I bought a new journal at Dog Eared Books because I had time to kill before meeting Setch and Scott for lunch at Cha Ya and because I wanted something to do at Ritual other then sit, voraciously hitting update on Facebook, reading friends status' until my eyes bled.I thought the recovered book cover journals were interesting and found this one especially hilarious so I made my way to the counter asked the dude how he was doing and $10 later I was with paper.
I sat down on the sofa at the coffee shop after retrieving my soy latte to discover I was without pen.
When I realized I was without pen my brain started to come up with ideas and things to write about and it was at that moment I came to the conclusion that a part of me, a teeny-tiny part of me really hates myself.
I remember when I was a kid it was easy to write with complete abandon. I never had writers block. I would fill composition notebooks in days flat. I never stopped to think about where any of the stories would go, I'd just write and the stories figured themselves out.
It's a lot harder these days. I feel like I know too much now. This encourages too much thought and I feel stunted. Words are overwhelming. Everything is so much exposition with no real emotion. Writing about strangers is hard so I stick to what I know and I know very little about the real world since I've been living in staycation for four months. This life has been as unreal as it gets. I go to yoga, I nap in the park, I bake bread with the dr. and I don't necessarily worry much about anything.
Except recently.
I woke up in a cold sweat one night realizing that this can't last forever.
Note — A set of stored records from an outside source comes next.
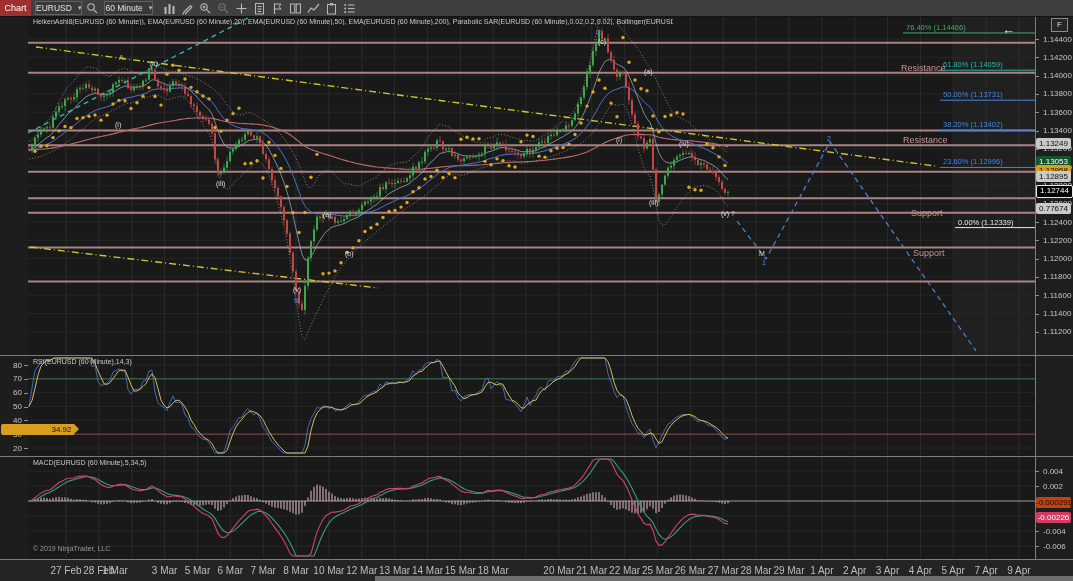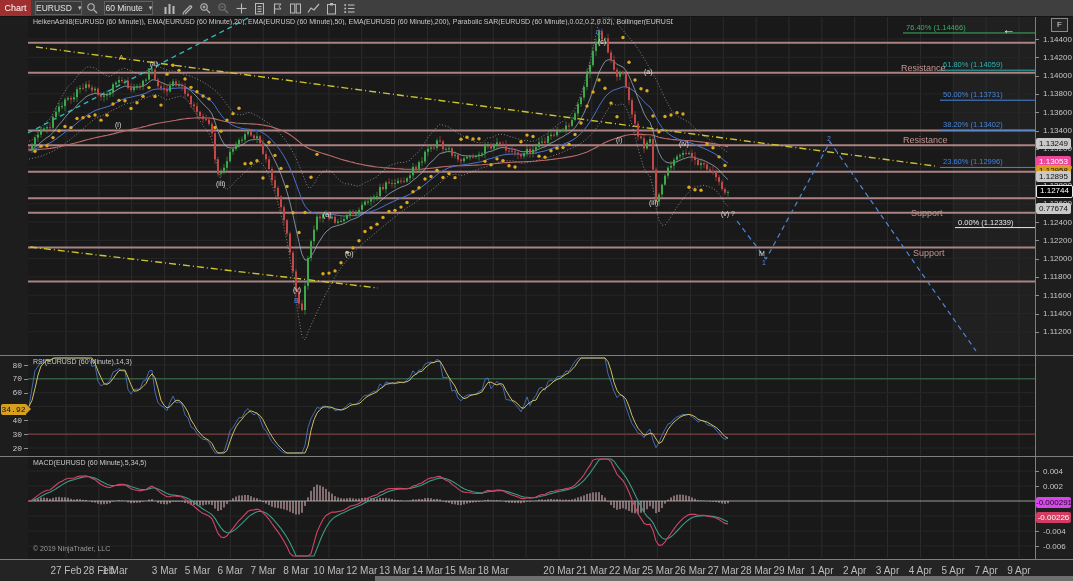--- a/index.html
+++ b/index.html
@@ -1222,7 +1222,7 @@
       <div class="tick-label" style="top: 541.5px;">-0.006</div>
       <div class="tick-mark" style="top: 546px;"></div>
       <div class="price-box" style="top: 138.316px; background: rgb(201, 201, 201); color: rgb(16, 16, 16);">1.13249</div>
-      <div class="price-box" style="top: 156.25px; background: #ec4899; color: rgb(255, 255, 255);">1.13053</div>
+      <div class="price-box" style="top: 156.25px; background: #14532d; color: rgb(255, 255, 255);">1.13053</div>
       <div class="price-box" style="top: 164.943px; background: rgb(216, 159, 31); color: rgb(16, 16, 16);">1.12958</div>
       <div class="price-box" style="top: 170.708px; background: rgb(201, 201, 201); color: rgb(16, 16, 16); text-align: center;">1.12895</div>
       <div class="price-box" style="top: 184.524px; background: rgb(0, 0, 0); color: rgb(255, 255, 255); border: 1px solid rgb(232, 232, 232); line-height: 9px;">1.12744</div>

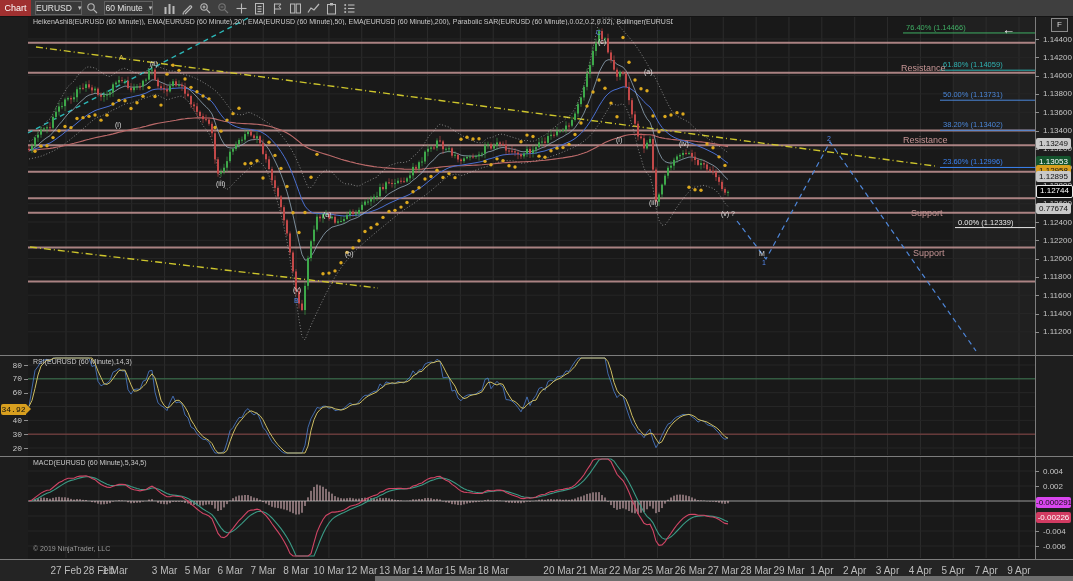--- a/index.html
+++ b/index.html
@@ -1230,7 +1230,7 @@
       <div class="price-box" style="top: 497.183px; background: #d946ef; color: rgb(16, 16, 16);">-0.000291</div>
       <div class="price-box" style="top: 511.95px; background: rgb(210, 59, 98); color: rgb(255, 255, 255);">-0.00226</div>
     </div>
-  <div id="left-margin" style="left:0;top:0;width:28px;height:581px;font-family:Liberation Mono, monospace;">
+  <div id="left-margin" style="left:0;top:0;width:28px;height:581px;">
       <div class="lm-label" style="top: 360.5px;">80</div>
       <div class="lm-mark" style="top: 365px;"></div>
       <div class="lm-label" style="top: 374.333px;">70</div>

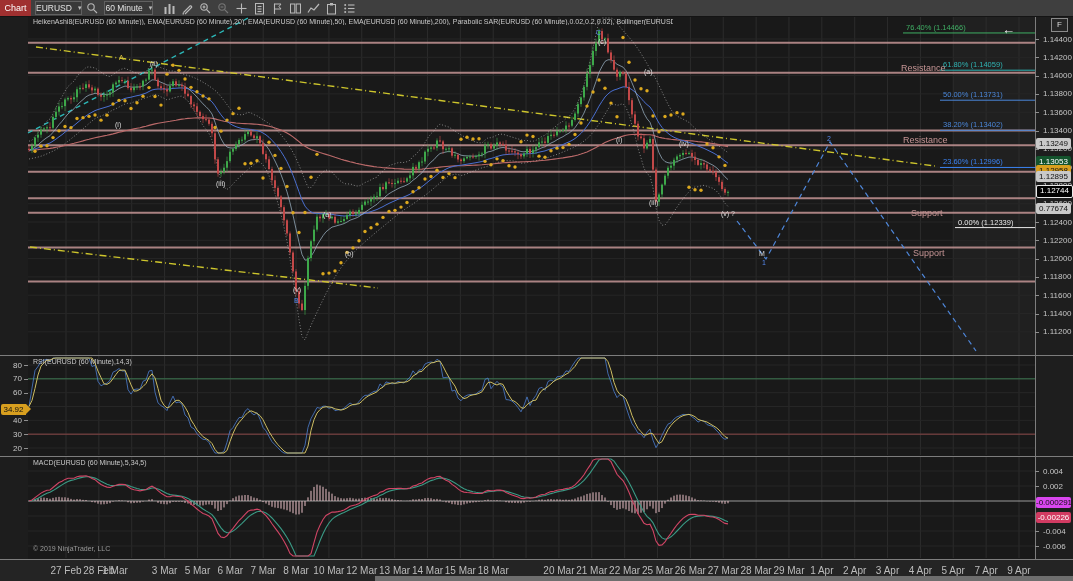--- a/index.html
+++ b/index.html
@@ -1245,7 +1245,7 @@
       <div class="lm-mark" style="top: 434.167px;"></div>
       <div class="lm-label" style="top: 443.5px;">20</div>
       <div class="lm-mark" style="top: 448px;"></div>
-      <div class="rsi-box" style="top: 404px;">34.92</div>
+      <div class="rsi-box" style="top: 424px; padding-left: 48px;">34.92</div>
     </div>
   <div id="time-axis" style="left:0;top:560px;width:1073px;height:21px;">
       <div class="time-label" style="left: 44px;">27 Feb</div>

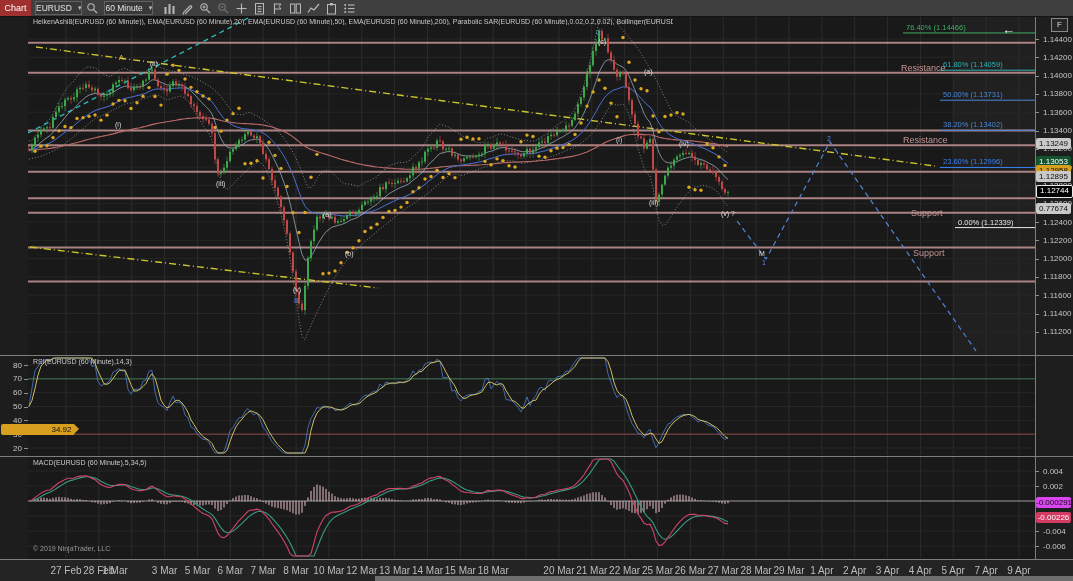--- a/index.html
+++ b/index.html
@@ -1227,7 +1227,7 @@
       <div class="price-box" style="top: 170.708px; background: rgb(201, 201, 201); color: rgb(16, 16, 16); text-align: center;">1.12895</div>
       <div class="price-box" style="top: 184.524px; background: rgb(0, 0, 0); color: rgb(255, 255, 255); border: 1px solid rgb(232, 232, 232); line-height: 9px;">1.12744</div>
       <div class="price-box" style="top: 203.007px; background: rgb(201, 201, 201); color: rgb(16, 16, 16);">0.77674</div>
-      <div class="price-box" style="top: 497.183px; background: #d946ef; color: rgb(16, 16, 16);">-0.000291</div>
+      <div class="price-box" style="top: 497.183px; background: #c2410c; color: rgb(16, 16, 16);">-0.000291</div>
       <div class="price-box" style="top: 511.95px; background: rgb(210, 59, 98); color: rgb(255, 255, 255);">-0.00226</div>
     </div>
   <div id="left-margin" style="left:0;top:0;width:28px;height:581px;">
I think about work and my refusal to return to an office and the return to being trapped by the need for a paycheck. Sitting in the park with Eric, Ian & Ronny today I discussed some of my fears. I need to make a choice soon about what direction I'm going to go in and I need to turn my brain off lest I over think things.
I need to let things figure themselves out.
All I need is some nudging in the right direction.
And maybe a definition of what "right" means.